I've always had decent luck with Deere's StrongBox batteries. I'm surprised it failed that soon. Glad you got it figured out though. How's the rest of the charging system?

A friend had a bad voltage regulator that would overcharge a battery and fry it in about 3 months, a new alternator and battery and he was good to go.... Until someone decided they needed the battery worse than he did! Worst part was it was parked in his yard when someone swiped it.


----------



## mlappin (Jun 25, 2009)

idaho2 said:


> Had a battery on my Mahindra 5530 go bad last year. Tested out 12v but when tested for amps - it failed. Testing for amps is a must.
> 
> idaho2


Absolutely need a load tester, a decent carbon pile tester with a built in timer good for 1000amps can be bought for less than a hundred bucks.

I picked up an Autometer digital tester, tests starter, battery, alternator, alternator ripple current, voltage drop, etc.

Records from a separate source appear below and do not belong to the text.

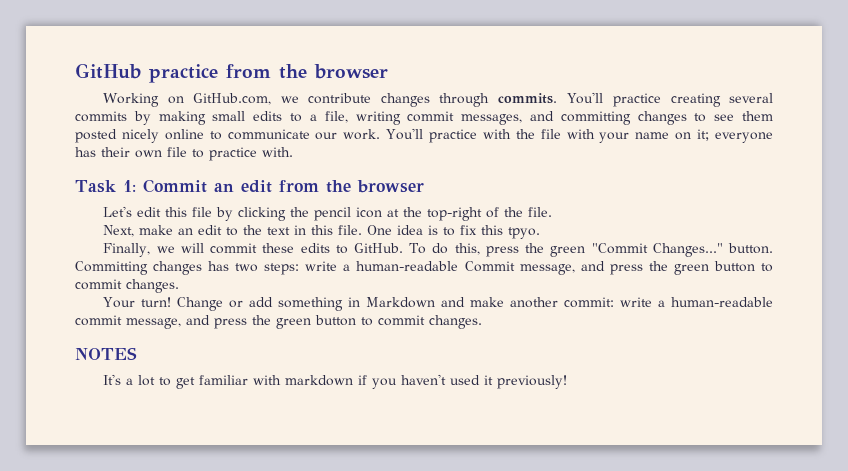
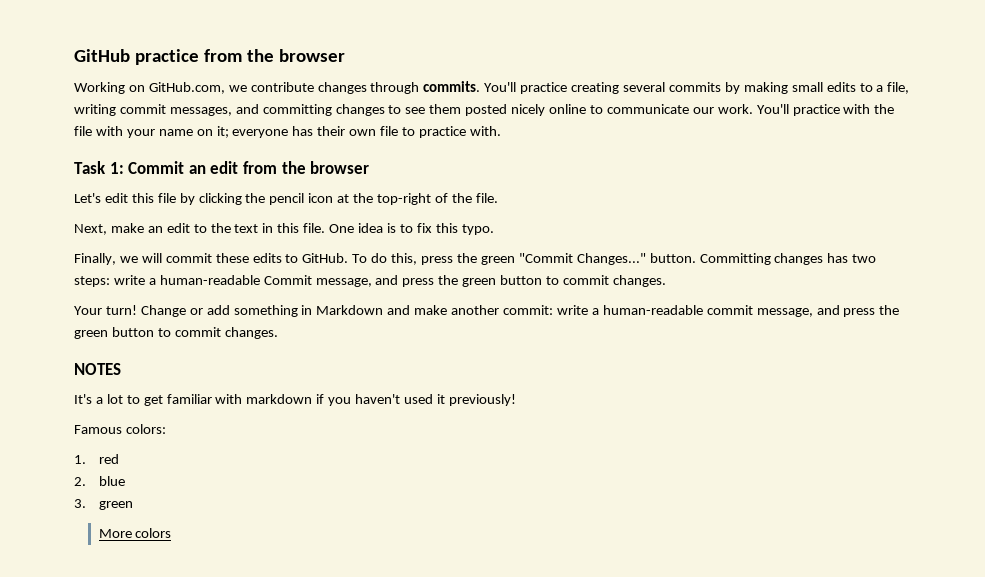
- One idea is to fix this tpyo.
+ One idea is to fix this typo.
+ Famous colors:
+ 1. red
+ 2. blue
+ 3. green
+ More colors

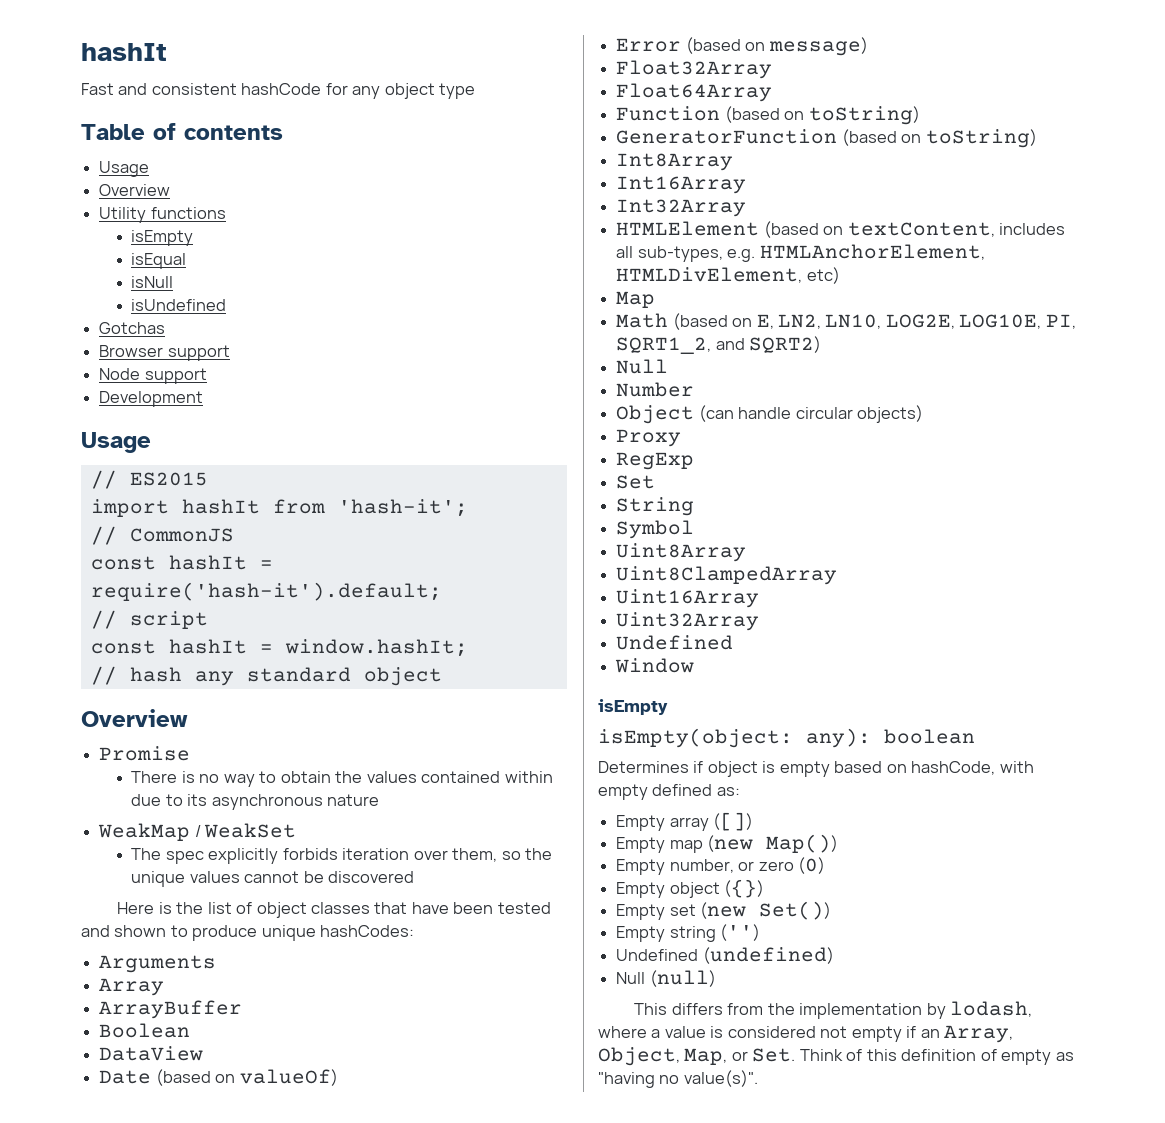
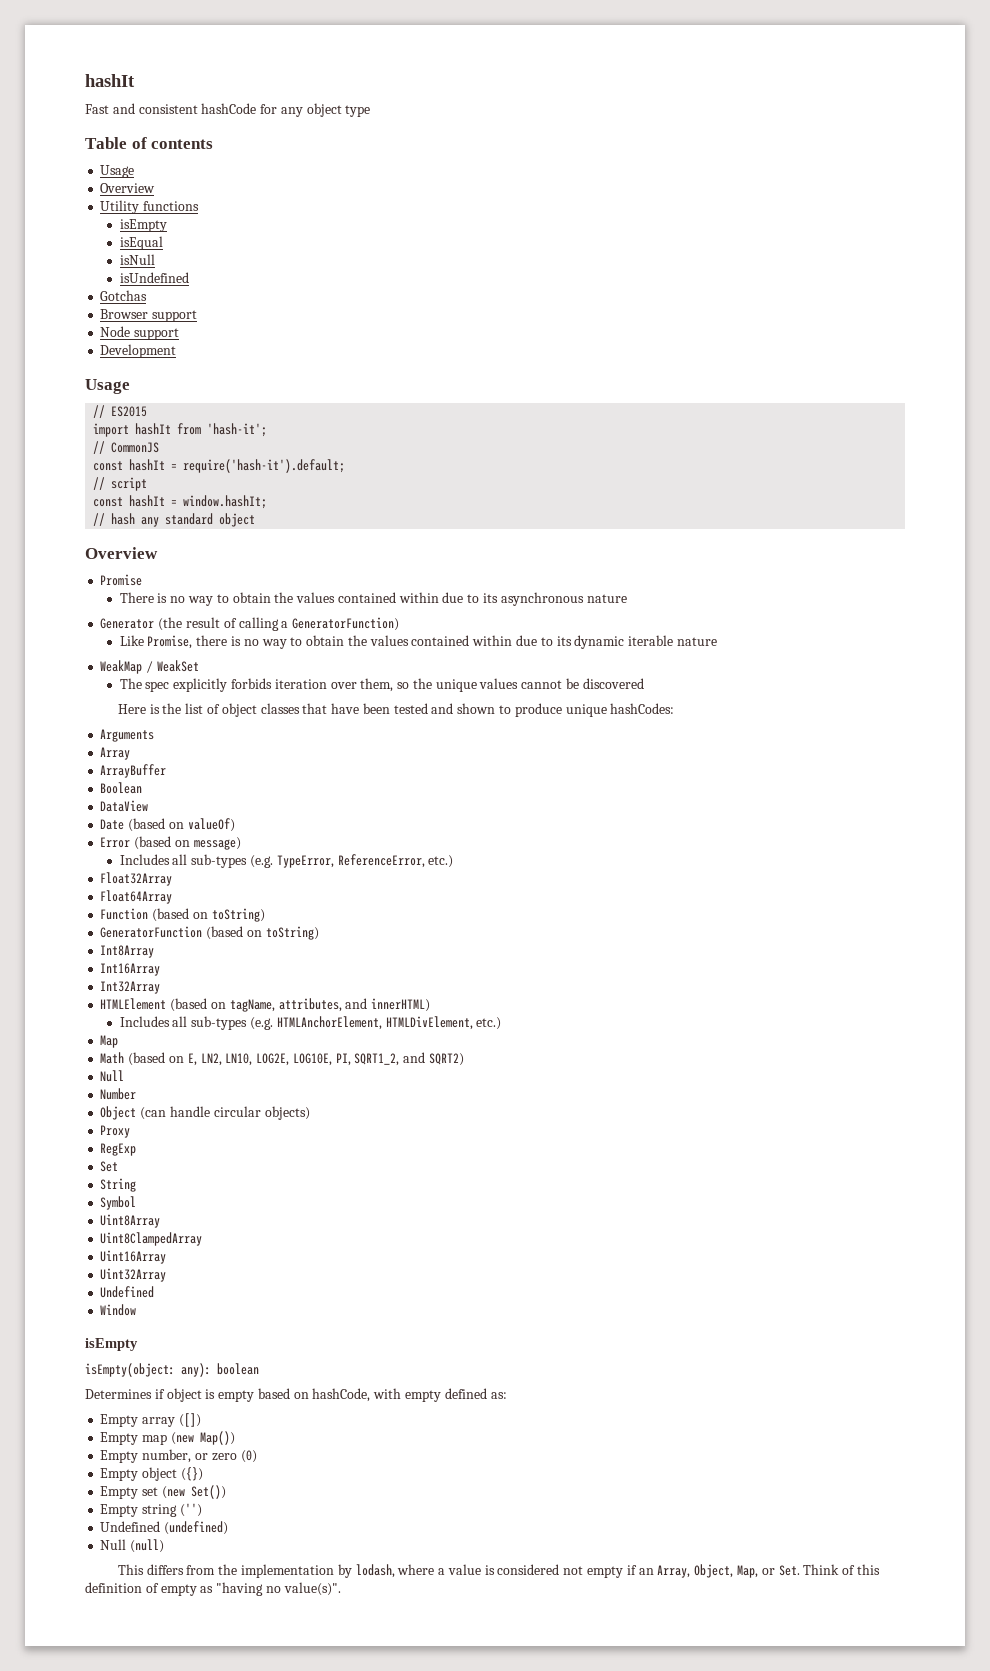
+ Generator (the result of calling a GeneratorFunction)
+ Like Promise, there is no way to obtain the values contained within due to its dynamic iterable nature
+ Includes all sub-types (e.g. TypeError, ReferenceError, etc.)
- HTMLElement (based on textContent, includes all sub-types, e.g. HTMLAnchorElement, HTMLDivElement, etc)
+ HTMLElement (based on tagName, attributes, and innerHTML)
+ Includes all sub-types (e.g. HTMLAnchorElement, HTMLDivElement, etc.)

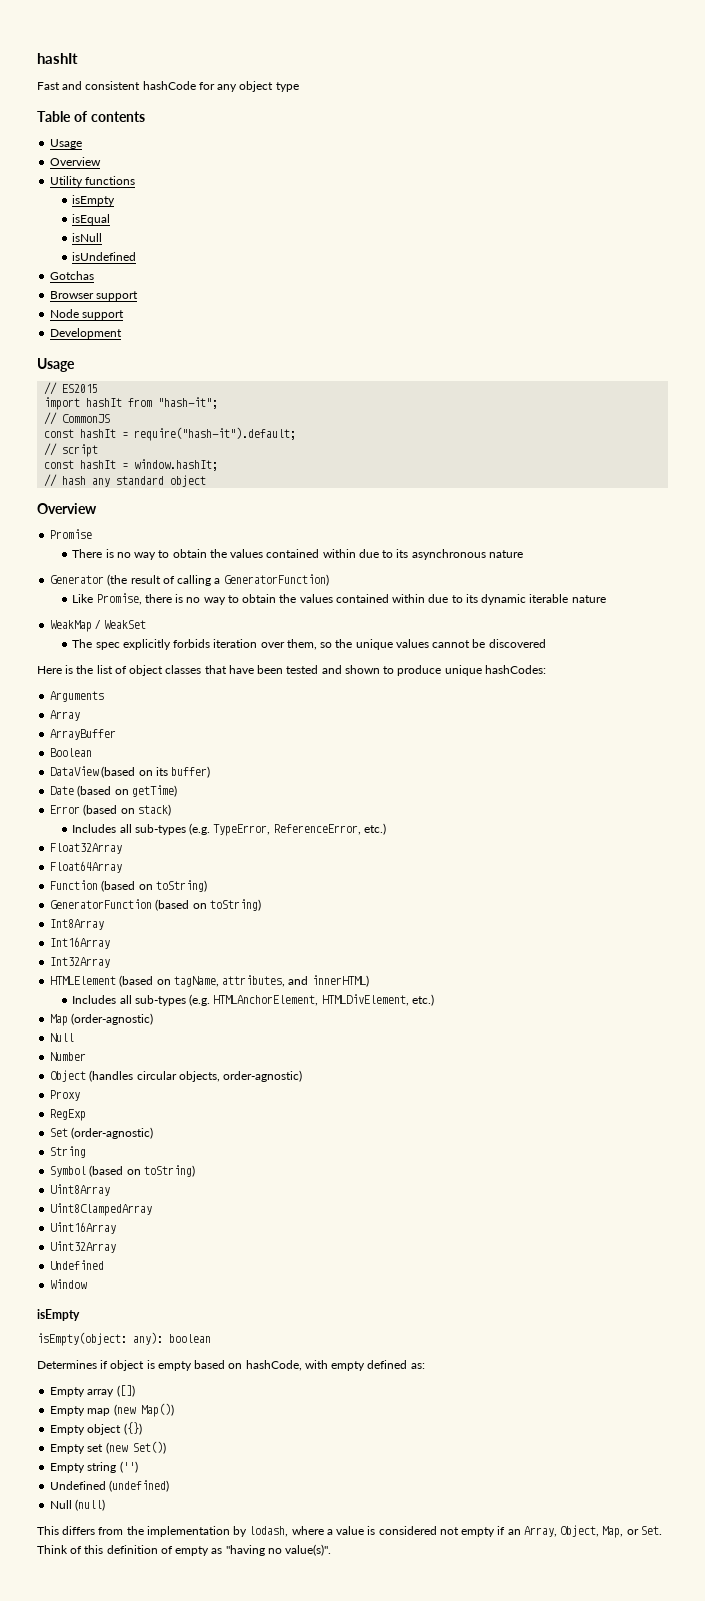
- import hashIt from 'hash-it';
+ import hashIt from "hash-it";
- const hashIt = require('hash-it').default;
+ const hashIt = require("hash-it").default;
- DataView
+ DataView (based on its buffer)
- Date (based on valueOf)
+ Date (based on getTime)
- Error (based on message)
+ Error (based on stack)
- Map
- Math (based on E, LN2, LN10, LOG2E, LOG10E, PI, SQRT1_2, and SQRT2)
+ Map (order-agnostic)
- Object (can handle circular objects)
+ Object (handles circular objects, order-agnostic)
- Set
+ Set (order-agnostic)
- Symbol
+ Symbol (based on toString)
- Empty number, or zero (0)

Even tells you which cable the drop is on, has saved me countless hours tracking down bad connections or cables.

http://test.autometer.com/content/bva-350-0


----------



## luke strawwalker (Jul 31, 2014)

deadmoose said:


> What do you guys do to drag down your batteries? I was disappointed in 2 of them this year. Replaced one on my Ram. Only 9 and it was time to replace. And my boat battery is weak. Gonna have to replace that one next year. New in '03. Both bear MN winter temps.


Older batteries were better... See how long the new ones last and then we'll talk...

OL JR


----------